Living Every Moment

Back-to-back stories this morning on NPR about the play Our Town and about Pete Seeger brought me to tears – and reminded me of a vital practice in the “with-God” life:  sacramental living. 

Our Town, the iconic play by Thornton Wilder, is about the Webb family, an ordinary family living ordinary lives in an ordinary small town.  Daughter Emily, who returns to earth for a day after dying in childbirth,  speaks the best- known lines in this play:

 “Goodbye to clocks ticking — and my butternut tree! And Mama’s sunflowers — and food and coffee — and new-ironed dresses and hot baths — and sleeping and waking up! Oh, earth, you’re too wonderful for anyone to realize you! Do any human beings ever realize life while they live it — every, every minute?”

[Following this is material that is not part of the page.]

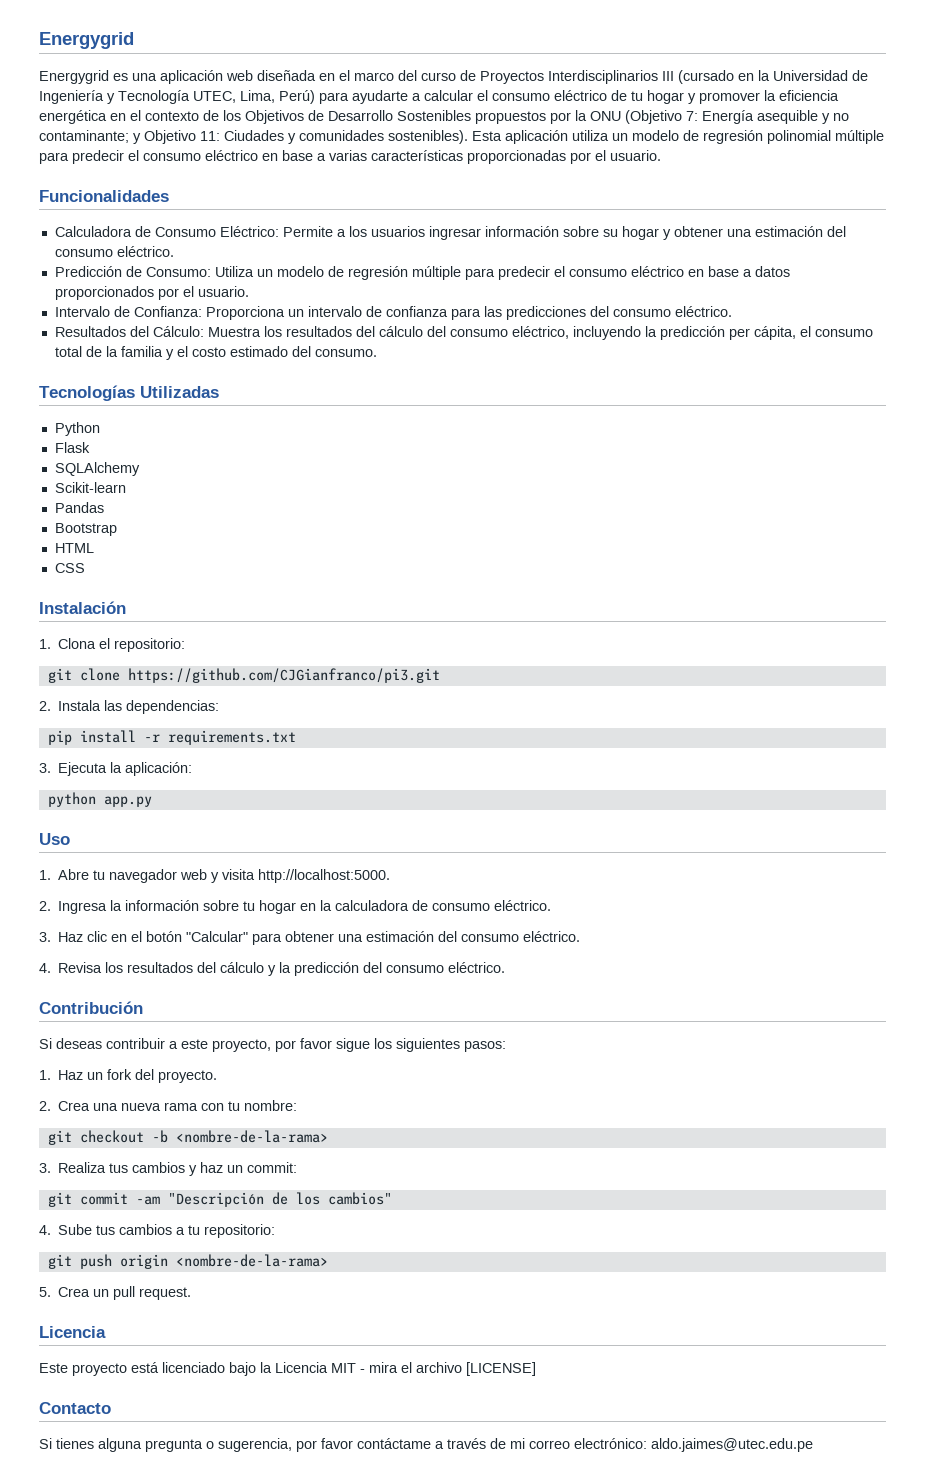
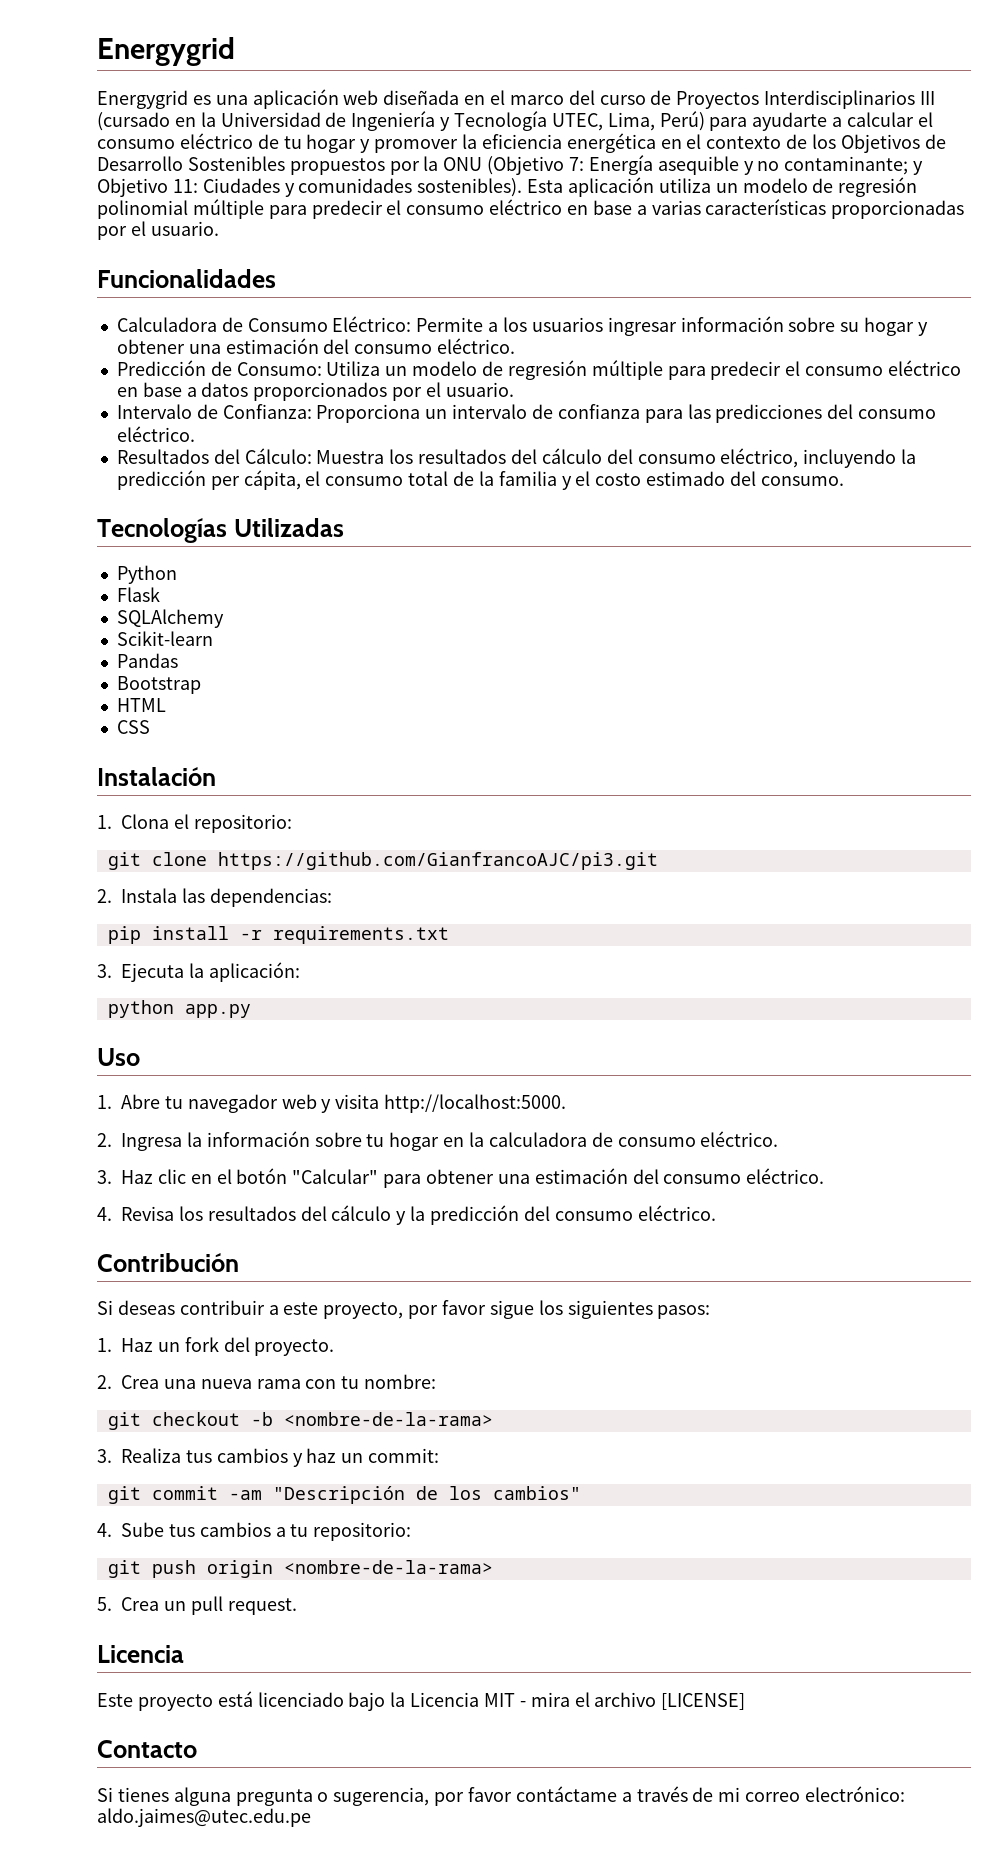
- git clone https://github.com/CJGianfranco/pi3.git
+ git clone https://github.com/GianfrancoAJC/pi3.git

The story about Pete Seeger follows this 93-year old folk-singer, who is also anAmerican icon, as he brings his banjo and his music to a local elementary school – something he does on a regular basis.  His weakening yet still distinctive tenor voice accompanying dozens of young children singing This Land is Your Land is a riveting example of “realizing life while [he] lives it.”

Sacramental living is the awareness of the fusion of God into every moment of the day.  It means training ourselves to remember that God is walks with us wherever we go.  It inspires us to open our lives to God’s  Spirit who empowers us to make every minute count.